Une représentation positive
De nos jours, les personnes handicapées n’ont jamais été autant médiatisées : une littérature se forme, prend corps, pour les faire exister par le biais de l’écriture et de l’expression individuelle. Cette évolution est perceptible grâce à l’avènement de l’autobiographie : récits de vie, d’expérience, témoignages. Le personnage (et inévitablement, la personne) devient véritablement acteur de sa propre vie lorsque le handicap survient : l’accident de Patrick Segal, de Philippe Pozzo Di Borgo. Il en va de même pour Priscille Deborah (peintre et amputée), pour Ron Kovic (après la guerre du Vietnam). Mais c’est aussi le cas pour l’accident de voiture de Gabrielle dans Crash! de J.G. Ballard ou le personnage d’Hélène dans La Demi-Pensionnaire de Didier Van Cauwelaert. Il y a là un glissement d’une personne invisible à une personne visible socialement comme médiatiquement : le personnage de Gabrielle (Crash!) devient visible dès lors qu’elle a eu son accident ; elle devient visible, désignée, désirable, féminine.

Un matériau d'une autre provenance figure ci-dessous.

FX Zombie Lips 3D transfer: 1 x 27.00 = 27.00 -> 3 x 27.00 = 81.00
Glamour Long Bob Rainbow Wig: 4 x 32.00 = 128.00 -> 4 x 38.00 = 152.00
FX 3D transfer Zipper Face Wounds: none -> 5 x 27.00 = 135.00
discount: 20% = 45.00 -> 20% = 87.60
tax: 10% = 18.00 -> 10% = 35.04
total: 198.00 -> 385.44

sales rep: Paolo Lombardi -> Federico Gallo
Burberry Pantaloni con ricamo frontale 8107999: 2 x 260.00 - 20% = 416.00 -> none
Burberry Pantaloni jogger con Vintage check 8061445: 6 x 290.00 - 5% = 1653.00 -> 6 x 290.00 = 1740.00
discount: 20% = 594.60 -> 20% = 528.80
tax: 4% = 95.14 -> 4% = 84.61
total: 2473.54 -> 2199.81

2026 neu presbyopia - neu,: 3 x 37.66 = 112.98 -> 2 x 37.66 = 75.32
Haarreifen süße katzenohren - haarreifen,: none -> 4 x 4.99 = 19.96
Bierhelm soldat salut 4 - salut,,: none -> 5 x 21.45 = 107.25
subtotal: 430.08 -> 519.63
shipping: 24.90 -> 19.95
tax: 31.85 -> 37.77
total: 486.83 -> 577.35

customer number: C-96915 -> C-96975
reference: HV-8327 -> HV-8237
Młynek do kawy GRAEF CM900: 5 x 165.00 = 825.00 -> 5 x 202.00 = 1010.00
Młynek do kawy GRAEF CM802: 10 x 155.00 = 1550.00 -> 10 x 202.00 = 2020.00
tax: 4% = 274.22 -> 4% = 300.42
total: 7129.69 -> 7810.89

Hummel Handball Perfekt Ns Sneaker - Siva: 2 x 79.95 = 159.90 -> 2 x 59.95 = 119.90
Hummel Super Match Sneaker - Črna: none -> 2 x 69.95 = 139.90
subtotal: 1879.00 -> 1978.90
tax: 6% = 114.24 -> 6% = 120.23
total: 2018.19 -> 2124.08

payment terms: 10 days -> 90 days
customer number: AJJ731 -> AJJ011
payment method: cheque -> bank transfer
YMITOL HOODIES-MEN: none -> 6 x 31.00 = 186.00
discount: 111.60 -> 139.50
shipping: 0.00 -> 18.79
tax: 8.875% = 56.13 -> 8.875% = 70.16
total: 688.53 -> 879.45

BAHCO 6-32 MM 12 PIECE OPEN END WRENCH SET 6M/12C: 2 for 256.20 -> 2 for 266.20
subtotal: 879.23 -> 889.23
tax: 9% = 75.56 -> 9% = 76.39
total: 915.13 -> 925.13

Transformation réelle et transformation littéraire
En littérature, c’est très flagrant que l’avènement du handicap transforme la destinée des personnages Mais comme on est en littérature, tout est permis ou presque… la notion de handicap amène un regain d’énergie, de volonté tandis que dans la vie réelle, un accident ou une maladie se révèlent plutôt un anéantissement qu’une révélation. Il est exceptionnel de lire ou d’entendre d’une personne réelle que le handicap a transformé sa vie et que c’est fantastique !
Dans le roman, il est assez rare, voire inexistant, que le personnage principal soit handicapé. Le personnage porteur de handicap est toujours amené, introduit en second plan (comme Edith dans La Pitié dangereuse de Stefan Zweig, Hélène dans La demi-pensionnaire, Gabrielle dans Crash!). Mais ils ne sont pas des seconds rôles sans intérêt, bien au contraire : leur présence change le cours de l’intrigue et induit un changement dans la personnalité ou le comportement du héros.
Pourquoi ?
On peut penser que c’est pour mettre en relief, en valeur, les qualités physiques et/ou morales du héros ou du personnage principal – comme au cinéma avec la figure du cul-de-jatte qui valorise le physique du cow-boy entrant héroïquement dans le saloon. C’est Quasimodo qui fait rayonner la beauté d’Esméralda ! De même, les nains et fous de cour tournent en dérision le pouvoir du roi et leurs pirouettes verbales ou physiques ne sont jamais réprimandées par les figures fortes : la parole libre leur est laissée.
Il faut se rapprocher de l’autobiographie, du récit de témoignage pour avoir enfin un personnage au premier plan, puisqu’il devient une personne… La littérature, c’est la vie. La transcription littéraire n’est autre qu’un point de vue de ce qui peut se dérouler dans la vie réelle. Ceci est flagrant dans la littérature du handicap, car l’écrit permet de maîtriser l’émotion, de la canaliser, d’exister autrement que par le corps et le reflet renvoyé.